Wednesday, September 23, 2009

Human Effects on the Environment

The correct language used in an article has a strong affect on how people respond to the author’s argument. One must know their audience and how to approach them in a dignified and respectful manner, as well as saying what they believe and want to convince the readers of. In Perspectives of the Environment, Jutka Terris writes an article titled, “Unwelcome (Human) Neighbors: The Impacts of Sprawl on Wildlife”. Many emotions can be stirred with this article and the type of language she uses will be analyzed.

In order to successfully reach out to an audience, you must know how they think and react to certain situations. Terris reaches out to those who are eco-friendly, care about the environment, and especially those who care about animal conservation. But what about the readers who do not agree with animal conservation? If they were to read this article, would they be convinced through Terri’s argument to become conservationists? The first thing a reader notices is the title. It catches their attention and makes them curious. This title, “Unwelcome (Human) Neighbors: The Impacts of Sprawl on Wildlife”, is unique and may catch the attention of readers, perhaps not in a good way. Nobody likes to hear that humans are unwelcome. As a society, power has become the norm and anything depriving somebody of that power is assumed to be bad. Thus, when this author states that people are unwelcome, the suggestion that animals are more important and more powerful comes to mind. This may increase the number of people who read the article, just out of anger, or there are those who readily agree with Terris. Thus, the phrasing of this title affects certain audiences in different ways.

The language an author uses is very important. Terris enhances the effect of human expansion on animals by using imagery. Such an example follows, “In just the last few decades, rapidly growing human settlements have consumed large amounts of land in our country, while wildlife habitats have shrunk, fragmented, or disappeared altogether” (Terris, 45). The words “consumed”, “shrunk”, “fragmented”, and “disappeared” all create a negative connotation. This connotation allows readers to recognize how our own development in rural and urban communities destroys the habitats of animals. It also allows readers to imagine what is occurring and people can literally see how their own growth affects not only themselves, but the animals around them. Terris reaches out to the emotion of people, or pathos, assuming that by creating a visualization of the destruction of animal habitats, people will want to change how they live and change society. Therefore, the use of imagery allows readers to understand and relate emotionally to the author’s argument.

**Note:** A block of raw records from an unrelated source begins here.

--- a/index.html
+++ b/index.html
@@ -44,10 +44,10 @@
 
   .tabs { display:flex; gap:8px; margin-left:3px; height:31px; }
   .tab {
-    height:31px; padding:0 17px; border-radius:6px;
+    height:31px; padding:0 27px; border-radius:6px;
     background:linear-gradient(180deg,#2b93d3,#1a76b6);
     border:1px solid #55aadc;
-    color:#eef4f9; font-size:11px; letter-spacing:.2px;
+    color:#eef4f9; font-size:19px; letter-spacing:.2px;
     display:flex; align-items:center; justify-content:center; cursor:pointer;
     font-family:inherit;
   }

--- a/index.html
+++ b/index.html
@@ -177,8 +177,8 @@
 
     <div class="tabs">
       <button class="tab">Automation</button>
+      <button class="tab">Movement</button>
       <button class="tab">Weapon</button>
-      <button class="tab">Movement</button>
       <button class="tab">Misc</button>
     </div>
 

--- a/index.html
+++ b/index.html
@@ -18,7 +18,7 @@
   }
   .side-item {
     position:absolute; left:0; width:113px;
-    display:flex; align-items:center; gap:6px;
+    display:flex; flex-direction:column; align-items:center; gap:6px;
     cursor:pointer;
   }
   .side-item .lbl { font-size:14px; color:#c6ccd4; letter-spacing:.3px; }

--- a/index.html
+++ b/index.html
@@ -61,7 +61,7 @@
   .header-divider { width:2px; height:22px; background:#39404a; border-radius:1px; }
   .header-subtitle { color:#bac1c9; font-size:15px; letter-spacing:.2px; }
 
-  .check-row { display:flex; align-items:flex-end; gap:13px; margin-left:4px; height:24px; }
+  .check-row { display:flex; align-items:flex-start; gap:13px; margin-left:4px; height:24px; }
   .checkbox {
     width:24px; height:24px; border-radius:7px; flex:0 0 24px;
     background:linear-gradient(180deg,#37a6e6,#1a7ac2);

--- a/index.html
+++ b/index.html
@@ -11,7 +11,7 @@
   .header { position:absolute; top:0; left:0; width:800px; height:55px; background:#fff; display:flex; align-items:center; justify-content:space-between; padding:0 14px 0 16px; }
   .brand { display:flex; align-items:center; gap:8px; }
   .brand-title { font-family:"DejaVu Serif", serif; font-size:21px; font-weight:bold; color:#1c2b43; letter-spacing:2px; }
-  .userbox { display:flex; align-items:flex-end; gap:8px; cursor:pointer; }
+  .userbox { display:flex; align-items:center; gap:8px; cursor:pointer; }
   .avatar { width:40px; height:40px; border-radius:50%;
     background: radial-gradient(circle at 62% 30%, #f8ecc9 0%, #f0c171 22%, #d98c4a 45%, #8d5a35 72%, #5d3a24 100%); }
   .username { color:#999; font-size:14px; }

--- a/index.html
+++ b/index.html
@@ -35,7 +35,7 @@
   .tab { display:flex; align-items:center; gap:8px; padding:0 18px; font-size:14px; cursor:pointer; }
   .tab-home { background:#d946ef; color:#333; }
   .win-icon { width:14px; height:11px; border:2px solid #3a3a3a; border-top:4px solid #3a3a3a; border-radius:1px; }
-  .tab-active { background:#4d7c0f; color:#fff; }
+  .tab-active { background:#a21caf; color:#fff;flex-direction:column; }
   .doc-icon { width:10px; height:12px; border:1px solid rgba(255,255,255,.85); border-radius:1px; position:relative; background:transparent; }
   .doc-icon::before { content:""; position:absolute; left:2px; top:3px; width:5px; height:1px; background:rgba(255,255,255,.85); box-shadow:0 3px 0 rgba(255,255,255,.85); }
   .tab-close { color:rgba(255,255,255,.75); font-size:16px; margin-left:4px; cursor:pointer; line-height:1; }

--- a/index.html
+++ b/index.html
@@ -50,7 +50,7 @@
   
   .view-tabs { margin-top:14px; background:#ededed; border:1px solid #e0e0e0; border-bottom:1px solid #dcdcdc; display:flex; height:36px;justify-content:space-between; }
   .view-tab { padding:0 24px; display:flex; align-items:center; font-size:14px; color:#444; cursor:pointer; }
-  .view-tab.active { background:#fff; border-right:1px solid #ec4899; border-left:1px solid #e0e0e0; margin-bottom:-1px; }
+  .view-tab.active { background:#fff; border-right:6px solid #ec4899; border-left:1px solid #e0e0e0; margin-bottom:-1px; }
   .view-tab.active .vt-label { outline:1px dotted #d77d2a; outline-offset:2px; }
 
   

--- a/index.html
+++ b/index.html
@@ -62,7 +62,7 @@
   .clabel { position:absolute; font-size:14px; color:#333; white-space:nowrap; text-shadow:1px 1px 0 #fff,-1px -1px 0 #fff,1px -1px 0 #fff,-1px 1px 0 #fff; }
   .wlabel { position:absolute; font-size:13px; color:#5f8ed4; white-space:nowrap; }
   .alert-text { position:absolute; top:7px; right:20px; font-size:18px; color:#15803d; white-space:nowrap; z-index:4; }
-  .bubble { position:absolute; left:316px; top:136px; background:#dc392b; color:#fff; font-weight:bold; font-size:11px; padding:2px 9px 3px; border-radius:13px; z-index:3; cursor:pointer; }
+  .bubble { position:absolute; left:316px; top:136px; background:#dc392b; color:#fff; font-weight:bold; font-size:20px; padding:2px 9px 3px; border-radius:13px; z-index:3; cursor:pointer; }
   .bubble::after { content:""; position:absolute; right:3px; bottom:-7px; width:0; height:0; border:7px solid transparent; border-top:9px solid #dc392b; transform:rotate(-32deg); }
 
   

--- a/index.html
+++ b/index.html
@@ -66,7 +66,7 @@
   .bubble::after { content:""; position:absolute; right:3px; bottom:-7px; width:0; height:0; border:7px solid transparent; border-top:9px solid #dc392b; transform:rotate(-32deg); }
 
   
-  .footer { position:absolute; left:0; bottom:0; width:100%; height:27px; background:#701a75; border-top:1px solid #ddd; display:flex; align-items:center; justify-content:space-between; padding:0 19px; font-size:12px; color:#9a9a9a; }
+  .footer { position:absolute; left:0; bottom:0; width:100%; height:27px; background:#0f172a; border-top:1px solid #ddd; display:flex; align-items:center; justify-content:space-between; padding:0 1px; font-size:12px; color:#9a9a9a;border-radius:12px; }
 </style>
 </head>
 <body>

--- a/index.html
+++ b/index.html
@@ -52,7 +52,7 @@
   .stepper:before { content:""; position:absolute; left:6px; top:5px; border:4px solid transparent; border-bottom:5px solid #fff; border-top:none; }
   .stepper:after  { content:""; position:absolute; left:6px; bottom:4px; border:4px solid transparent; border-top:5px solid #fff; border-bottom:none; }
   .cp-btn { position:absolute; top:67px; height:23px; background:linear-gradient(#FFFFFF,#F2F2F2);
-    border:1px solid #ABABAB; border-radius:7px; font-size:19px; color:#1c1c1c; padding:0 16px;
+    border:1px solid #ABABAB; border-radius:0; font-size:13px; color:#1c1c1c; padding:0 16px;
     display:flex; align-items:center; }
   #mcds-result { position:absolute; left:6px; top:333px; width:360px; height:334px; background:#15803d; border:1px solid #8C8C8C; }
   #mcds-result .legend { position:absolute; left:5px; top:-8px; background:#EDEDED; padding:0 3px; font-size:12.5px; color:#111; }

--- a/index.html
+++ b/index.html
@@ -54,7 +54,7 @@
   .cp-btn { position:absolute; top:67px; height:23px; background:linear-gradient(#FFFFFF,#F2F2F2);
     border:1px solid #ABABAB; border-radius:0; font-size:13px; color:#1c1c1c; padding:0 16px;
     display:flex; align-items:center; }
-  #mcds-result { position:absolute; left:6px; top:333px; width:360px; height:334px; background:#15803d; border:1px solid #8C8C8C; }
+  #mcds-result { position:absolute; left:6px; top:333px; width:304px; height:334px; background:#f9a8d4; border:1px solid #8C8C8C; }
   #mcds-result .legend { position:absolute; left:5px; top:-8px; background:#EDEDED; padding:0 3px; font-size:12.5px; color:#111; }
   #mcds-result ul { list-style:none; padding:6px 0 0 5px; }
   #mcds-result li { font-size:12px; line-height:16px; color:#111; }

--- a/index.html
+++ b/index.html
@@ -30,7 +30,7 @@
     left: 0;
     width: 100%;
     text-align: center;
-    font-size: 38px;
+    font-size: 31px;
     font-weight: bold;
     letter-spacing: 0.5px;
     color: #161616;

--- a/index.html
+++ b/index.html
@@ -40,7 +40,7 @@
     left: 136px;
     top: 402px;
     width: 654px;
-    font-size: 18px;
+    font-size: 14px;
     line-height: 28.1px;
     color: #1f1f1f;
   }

Another writing tactic to entice readers is overstatement, or hyperbole. The use of exaggeration makes readers think a situation is worse or better than it actually may be. Terris enhances her argument by using overstatements like when stating, “In Southern California, another booming area, the coastal sage ecosystem is unraveling. Sprawling developments has wiped out…this landscape…and, as a result, the region has experienced a dramatic loss of native species” (Terris, 47). By using “wiped out” and “dramatic loss” an exaggeration causes readers to think that all species living in Southern California are annihilated and cannot live there. Terris does not specify what has exactly happened to unravel the ecosystem, creating an overstatement and a generalization. Readers should question where this information comes from and how reliable the source is. Thus, when overstatements and generalizations are used, readers should be wary and inquire of the credibility of the author and their ethos.

The language used affects readers in certain ways. Language catches their attention and encourages them to read further to understand what argument is being presented. Other types of language will distract readers and leave them uninterested. In Terris’ article, she tries to connect with readers emotionally through imagery and overstatements. Her generalizations can reach many types of audiences, but ultimately she reaches out to those who desire to help the ecosystem and animal habitats. Thus, her use of language affects her argument and supports how people should be wary of the effect they have on the ecosystem.